Prof. Md. Imtaiyaz Hassan
Dr. Md. Imtaiyaz Hassan, Ph.D., FRSB, FRSC is Professor at the Centre for Interdisciplinary Research in Basic Sciences, Jamia Millia Islamia, New Delhi. A structural biologist by training, he earned his Ph.D. (Gold Medal) from AIIMS, New Delhi, and an M.Sc. (Gold Medal) in Biotechnology from Aligarh Muslim University. Over the past 17 years, Dr. Hassan has established himself as a leader in computational biology, molecular biochemistry, and drug discovery, forging interdisciplinary collaborations that span bioinformatics, biophysics, and cell biology.
He has authored over 600 peer reviewed articles in high impact journals, with more than 20,500 citations (H index 69), and has overseen more than 22 major funded research projects targeting cancer, neurodegeneration, and infectious diseases. His lab develops cutting edge computational tools ranging from molecular docking interfaces to kinase inhibitor prediction algorithms that accelerate early stage therapeutic discovery.

THE LAB & AIM

At Dr. Imtaiyaz Hassan’s laboratory, we integrate precise experimental measurements with advanced computational approaches to elucidate protein structure–function relationships and translate those findings into therapeutic candidates.
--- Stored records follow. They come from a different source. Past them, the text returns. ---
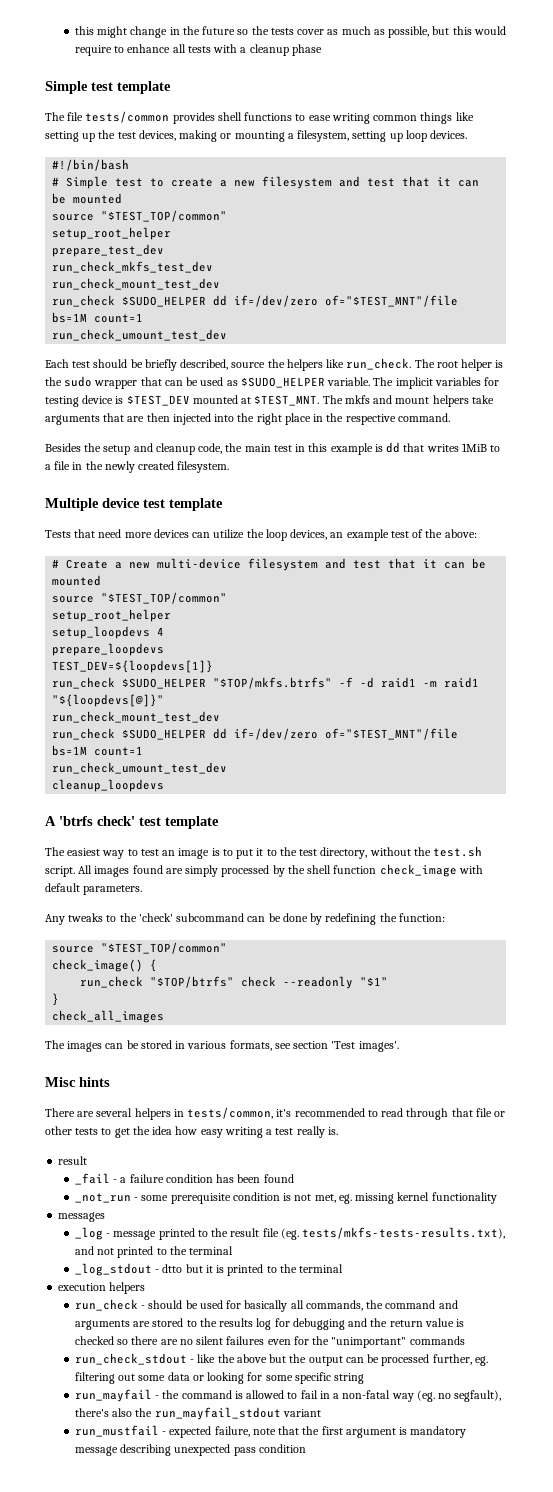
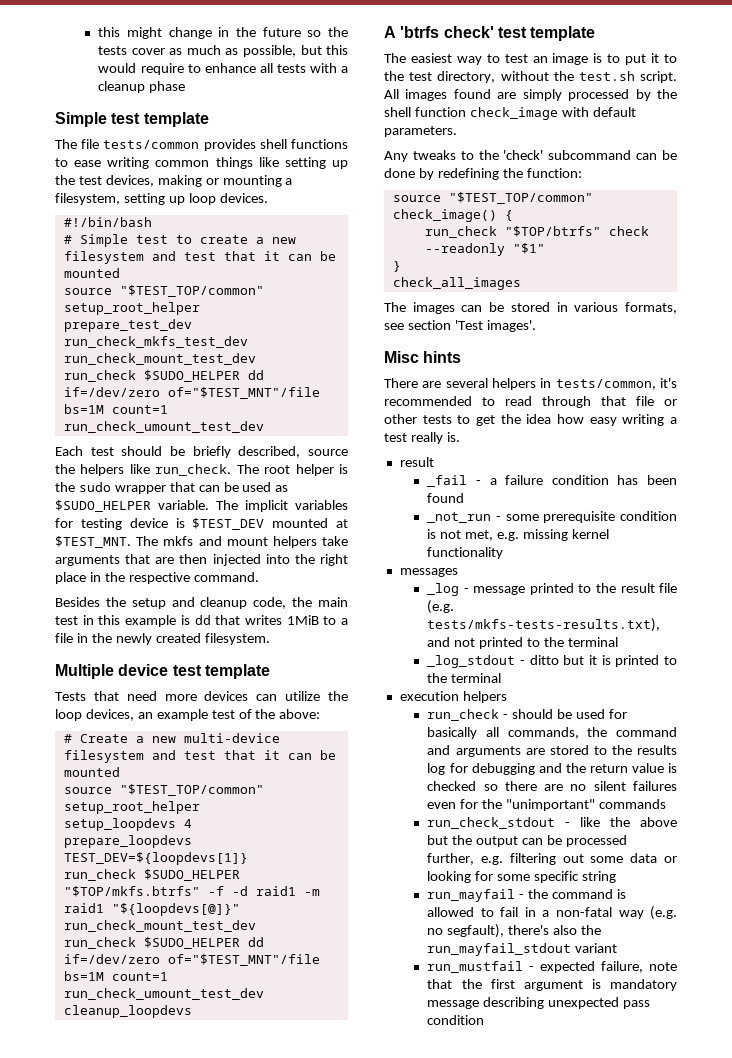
- _not_run - some prerequisite condition is not met, eg. missing kernel functionality
+ _not_run - some prerequisite condition is not met, e.g. missing kernel functionality
- _log - message printed to the result file (eg. tests/mkfs-tests-results.txt), and not printed to the terminal
+ _log - message printed to the result file (e.g. tests/mkfs-tests-results.txt), and not printed to the terminal
- _log_stdout - dtto but it is printed to the terminal
+ _log_stdout - ditto but it is printed to the terminal
- run_check_stdout - like the above but the output can be processed further, eg. filtering out some data or looking for some specific string
+ run_check_stdout - like the above but the output can be processed further, e.g. filtering out some data or looking for some specific string
- run_mayfail - the command is allowed to fail in a non-fatal way (eg. no segfault), there's also the run_mayfail_stdout variant
+ run_mayfail - the command is allowed to fail in a non-fatal way (e.g. no segfault), there's also the run_mayfail_stdout variant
Our AI-driven drug discovery platform employs machine learning algorithms to screen extensive chemical libraries, predict binding affinities, and prioritize compounds for synthesis. In parallel, we explore natural product–based therapeutics drawn from diverse biological sources, coupling biophysical assays with data-driven lead optimization to identify scaffolds that combine high specificity with favorable pharmacokinetic profiles.
Our investigations into kinase inhibition and cell signaling focus on the molecular mechanisms that regulate cellular proliferation and survival. By combining all-atom molecular dynamics simulations with high-throughput enzymatic assays, we characterize active and allosteric sites, define key interaction networks, and engineer inhibitors tailored to disrupt aberrant signaling in oncogenic pathways. These efforts feed directly into our cancer biology and therapeutics initiatives, where candidate molecules are evaluated in a range of cell-based models to assess potency, selectivity, and resistance potential, thereby expediting the transition from bench to preclinical validation.
In the field of neurodegenerative disease research, we employ deep learning-enhanced bioinformatics to analyze sequence and structural features that drive protein misfolding and aggregation in disorders such as Alzheimer’s and Parkinson’s disease. Our computational pipelines identify small molecules capable of stabilizing native conformations or preventing toxic oligomer formation. Through rigorous experimental validation and transparent dissemination of data, analytical workflows, and code, our laboratory aims to address critical challenges in biomedical research and accelerate the development of effective treatments.